Security limitations:
- At the moment the RSA keys are not automatically rotated, you need to remove them from filesystem manually if you want them rotated (this forces new fingerprint, so you need to re-approve the key next time client connects to the server)
- AES key is generated when client connects to the server, so if you want to re-generate the key, you need to force re-connection of the client.
The above flow was optimized to make onboarding new infrastructures a little bit easier. Normally you'd probably just use SSL and sign the client RSA keys beforehand, but you'd need to generate, sign and deliver the certs for each new infra.

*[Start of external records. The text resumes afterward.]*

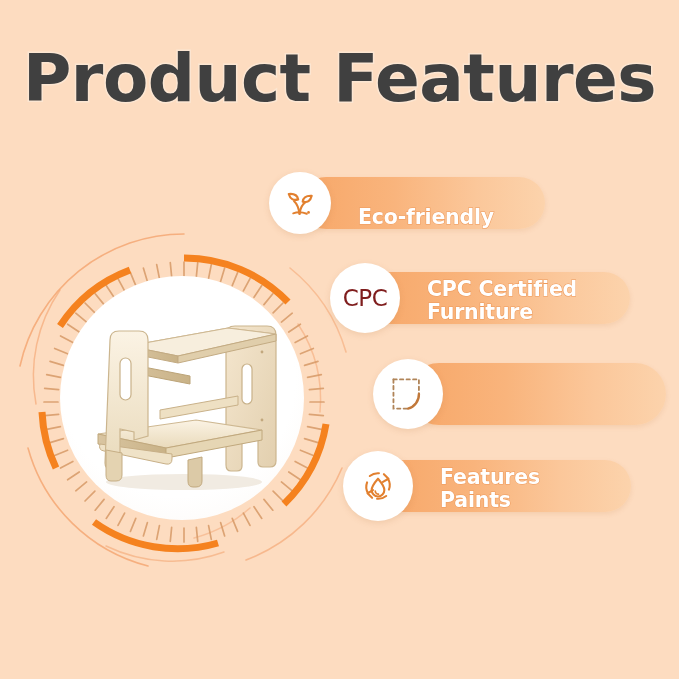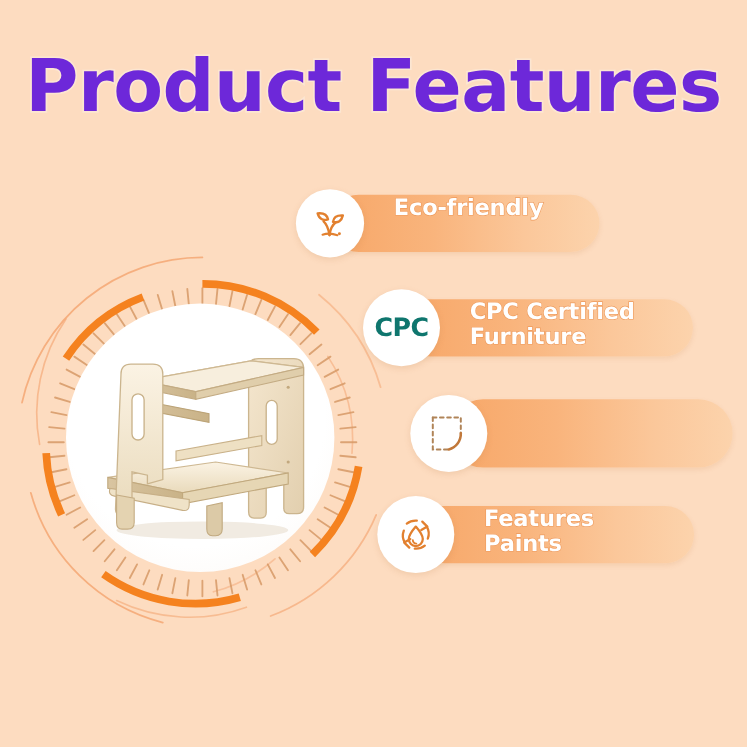--- a/index.html
+++ b/index.html
@@ -15,7 +15,7 @@
   .title{
     position:absolute;left:0;top:42px;width:679px;text-align:center;
     font-size:66px;line-height:74px;font-weight:700;letter-spacing:-0.5px;
-    color:#6d28d9;
+    color:#404040;
     -webkit-text-stroke:3px #FCE6D2;
     paint-order:stroke fill;
     font-family:"DejaVu Sans","Liberation Sans",sans-serif;

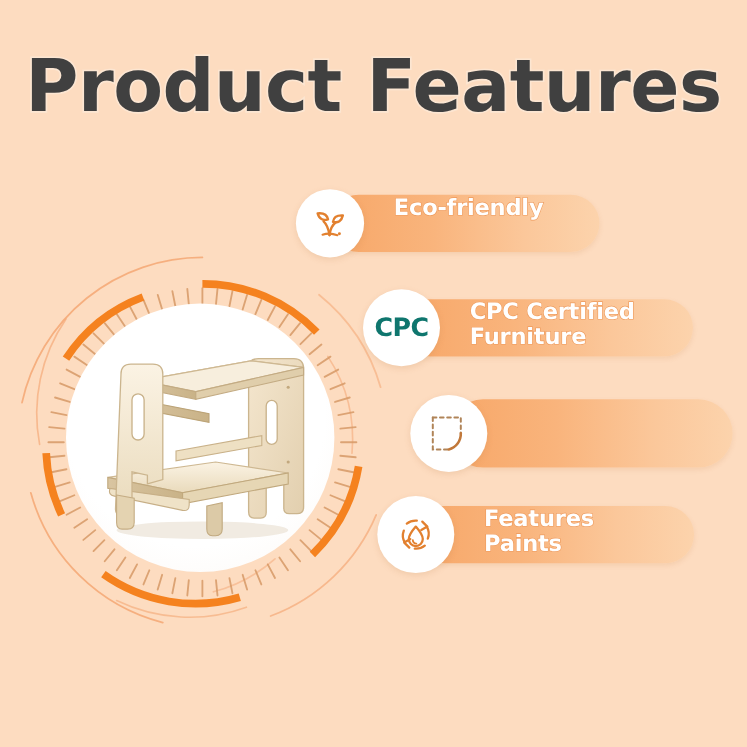--- a/index.html
+++ b/index.html
@@ -35,7 +35,7 @@
   
   .pill{
     position:absolute;
-    display:flex;align-items:flex-start;
+    display:flex;align-items:flex-end;
     height:52px;
     border-radius:26px;
     background:linear-gradient(90deg,#F7A768 0%,#F9B47C 38%,#FBC79A 72%,#FCD3AC 100%);

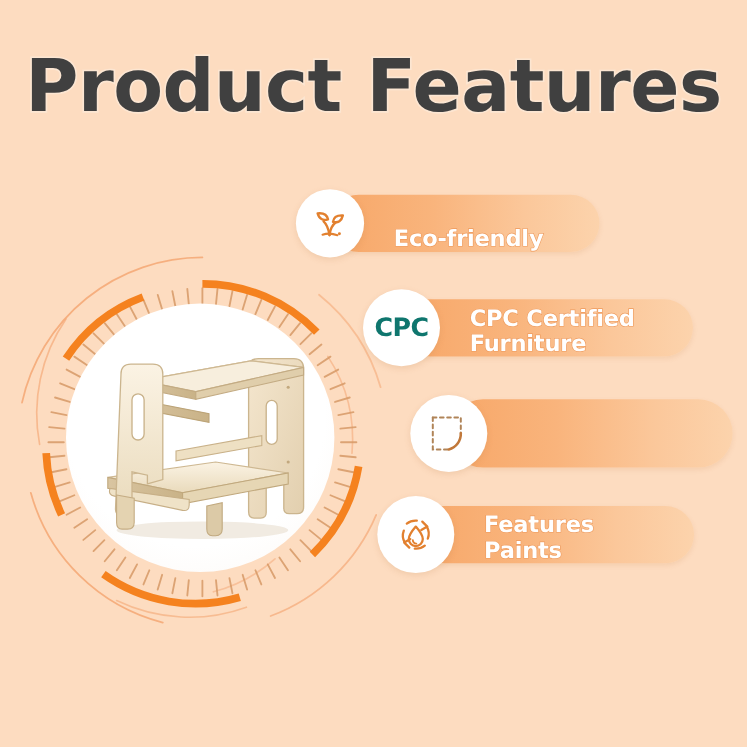--- a/index.html
+++ b/index.html
@@ -63,7 +63,7 @@
   }
   .badge.big{width:70px;height:70px;}
   .badge-text{
-    font-size:23px;font-weight:700;color:#0f766e;letter-spacing:-0.5px;
+    font-size:23px;font-weight:400;color:#7f1d1d;letter-spacing:-0.5px;
     font-family:"DejaVu Sans","Liberation Sans",sans-serif;
   }
 </style>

Parameter | Description | Default |
---|---|---|
client.affinity | None | |
client.containerSecurityContext.allowPrivilegeEscalation | False | |
client.containerSecurityContext.privileged | False | |
client.containerSecurityContext.readOnlyRootFilesystem | True | |
client.enabled | False | |
client.name | "" | |
client.nodeSelector | None | |
client.priorityClassName | "" | |
client.pullPolicy | Always | |
client.pvc.enabled | False | |
client.pvc.storage | 1Gi | |
client.pvc.storageClassName | "" | |
client.resources.limits.cpu | 0 | |
client.resources.limits.memory | 128Mi | |
client.resources.requests.cpu | 0 | |
client.resources.requests.memory | 128Mi | |
client.securityContext.fsGroup | 1337 | |
client.securityContext.runAsGroup | 1337 | |
client.securityContext.runAsNonRoot | True | |
client.securityContext.runAsUser | 1337 | |
client.serverDsn | ws://wormhole-server:8080/wh/tunnel | |
client.tolerations | None |
Parameter | Description | Default |
---|---|---|
docker.image | glothriel/wormhole | |
docker.registry | ghcr.io | |
docker.version | It's advised to change this to a tag | latest |
Parameter | Description | Default |
---|---|---|
server.acceptor | Set to "dummy" to automatically accept all clients | server |
server.affinity | None | |
server.containerSecurityContext.allowPrivilegeEscalation | False | |
server.containerSecurityContext.privileged | False | |
server.containerSecurityContext.readOnlyRootFilesystem | True | |
server.enabled | False | |
server.nodeSelector | None | |
server.path | HTTP path under which the tunnel is opened. If empty uses default from CLI (/wh/tunnel ) |
"" |
server.priorityClassName | "" | |
server.pullPolicy | Always | |
server.pvc.enabled | False | |
server.pvc.storage | 1Gi | |
server.pvc.storageClassName | "" | |
server.resources.limits.cpu | 0 | |
server.resources.limits.memory | 128Mi | |
server.resources.requests.cpu | 0 | |
server.resources.requests.memory | 128Mi | |
server.securityContext.fsGroup | 1337 | |
server.securityContext.runAsGroup | 1337 | |
server.securityContext.runAsNonRoot | True | |
server.securityContext.runAsUser | 1337 | |
server.service.type | ClusterIP | |
server.tolerations | None |
Is UDP supported No. Maybe someday.
How quick it is? It's super slow. It's websockets. The tunnel code itself is closer to a POC than production solution - a lot of allocations, conversions between byte-arrays to strings, encodings, etc. This will definitely be improved once core functionality is finished up, but please note, that very high performance will never be the goal of this project.
Why websockets? Stubborn on-prem clients are easier to persuade to open an outbound port to a 443 web server, than a random TCP socket. As funny as it seems, this is really the reason.
Is exposing services from server to client possible? Currently - no. In the future, if i have enough determination - yes.